◆ Extracted entries:
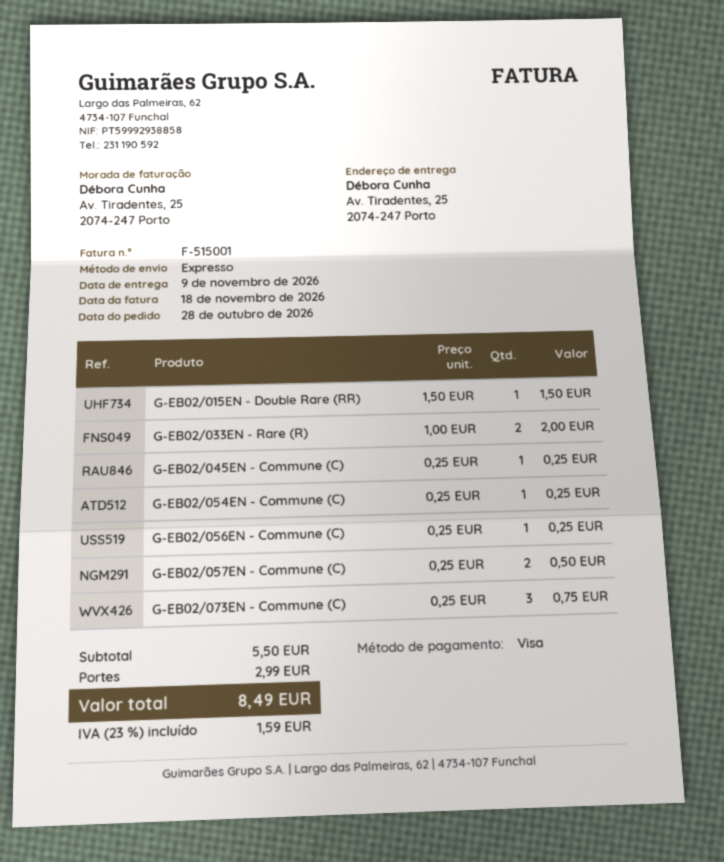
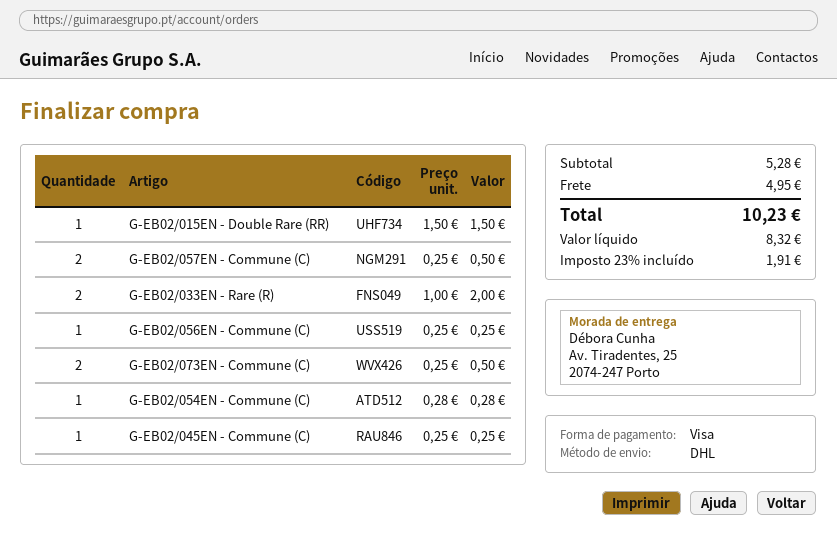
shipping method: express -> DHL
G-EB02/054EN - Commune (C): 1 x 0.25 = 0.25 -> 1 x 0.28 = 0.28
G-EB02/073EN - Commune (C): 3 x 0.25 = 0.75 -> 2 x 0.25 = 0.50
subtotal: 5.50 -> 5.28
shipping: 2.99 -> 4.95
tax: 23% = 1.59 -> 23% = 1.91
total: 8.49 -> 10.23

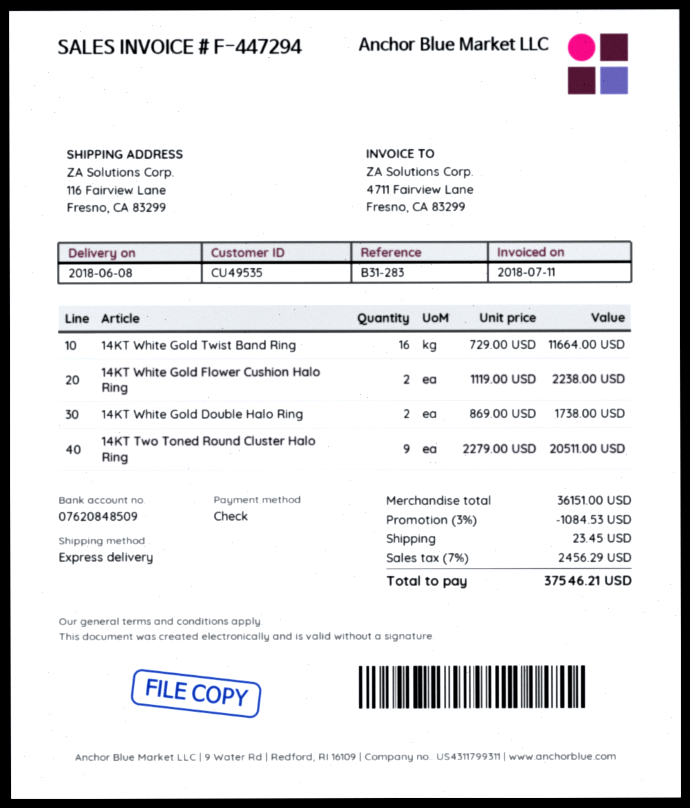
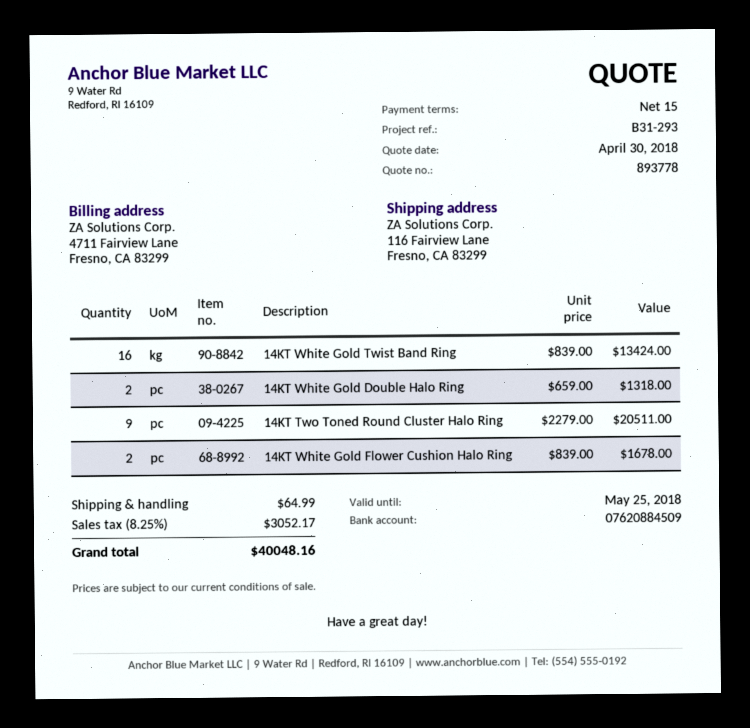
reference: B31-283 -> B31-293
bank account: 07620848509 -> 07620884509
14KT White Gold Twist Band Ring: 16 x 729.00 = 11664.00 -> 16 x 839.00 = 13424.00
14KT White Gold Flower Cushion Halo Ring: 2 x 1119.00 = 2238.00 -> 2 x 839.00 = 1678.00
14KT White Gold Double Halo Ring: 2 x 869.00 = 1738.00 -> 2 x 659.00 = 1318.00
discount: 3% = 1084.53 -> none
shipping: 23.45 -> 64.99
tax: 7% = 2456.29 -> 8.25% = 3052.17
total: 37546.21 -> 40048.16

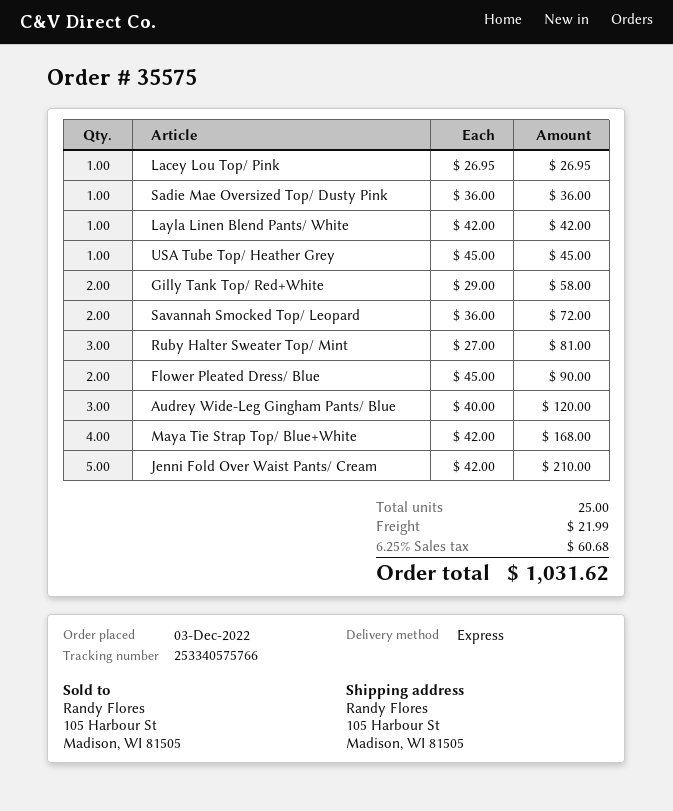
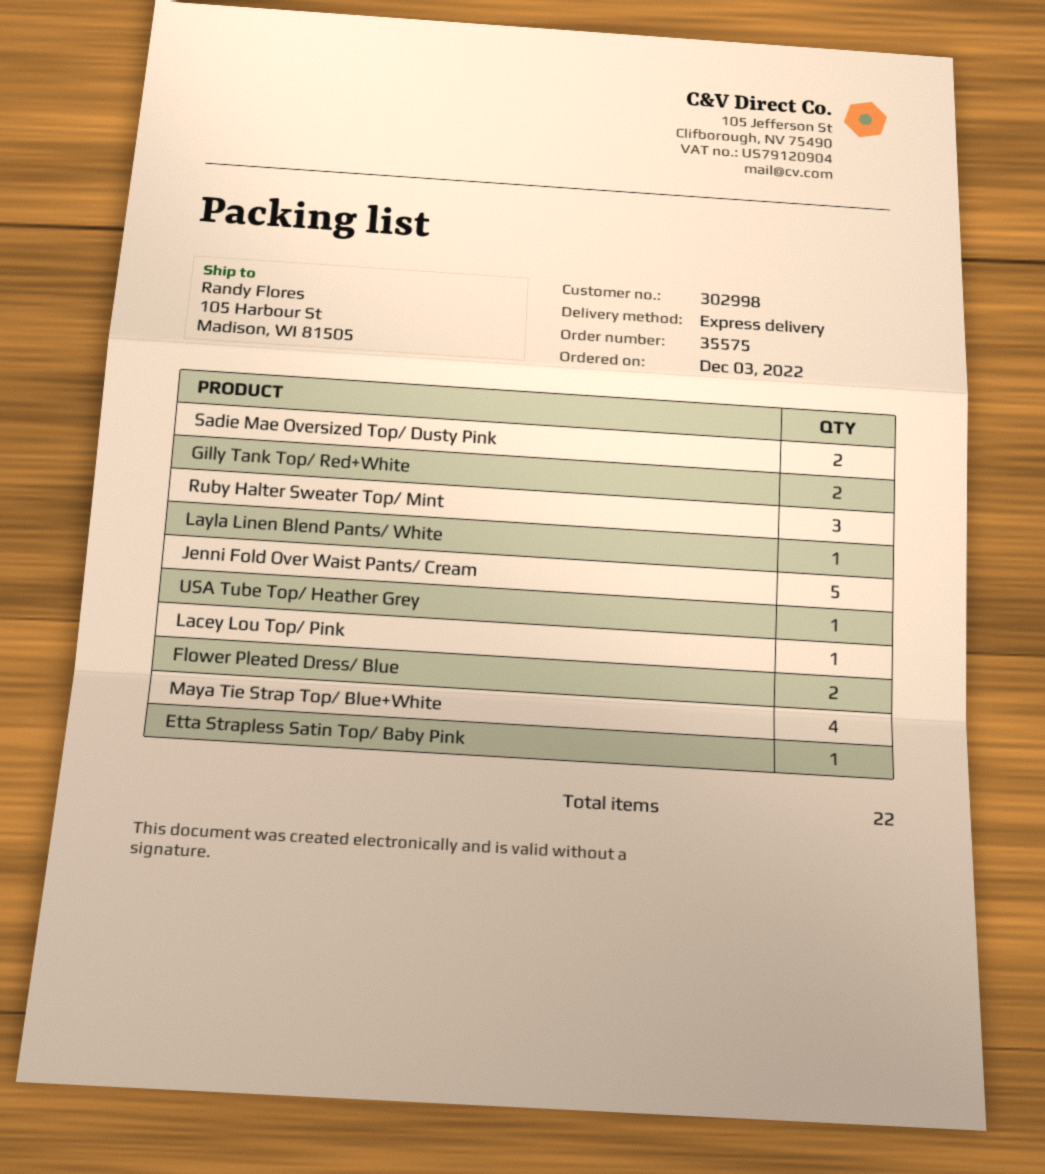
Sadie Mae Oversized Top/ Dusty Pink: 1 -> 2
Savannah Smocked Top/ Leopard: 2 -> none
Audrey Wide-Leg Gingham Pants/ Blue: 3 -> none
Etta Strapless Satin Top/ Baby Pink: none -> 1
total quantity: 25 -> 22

◆ Task instructions:
All that is needed is the span from the line with "subtotal: 5.50 -> 5.28" through the last line of the material above, reproduced exactly and free of pictures.

◆ Exercise output:
subtotal: 5.50 -> 5.28
shipping: 2.99 -> 4.95
tax: 23% = 1.59 -> 23% = 1.91
total: 8.49 -> 10.23

reference: B31-283 -> B31-293
bank account: 07620848509 -> 07620884509
14KT White Gold Twist Band Ring: 16 x 729.00 = 11664.00 -> 16 x 839.00 = 13424.00
14KT White Gold Flower Cushion Halo Ring: 2 x 1119.00 = 2238.00 -> 2 x 839.00 = 1678.00
14KT White Gold Double Halo Ring: 2 x 869.00 = 1738.00 -> 2 x 659.00 = 1318.00
discount: 3% = 1084.53 -> none
shipping: 23.45 -> 64.99
tax: 7% = 2456.29 -> 8.25% = 3052.17
total: 37546.21 -> 40048.16

Sadie Mae Oversized Top/ Dusty Pink: 1 -> 2
Savannah Smocked Top/ Leopard: 2 -> none
Audrey Wide-Leg Gingham Pants/ Blue: 3 -> none
Etta Strapless Satin Top/ Baby Pink: none -> 1
total quantity: 25 -> 22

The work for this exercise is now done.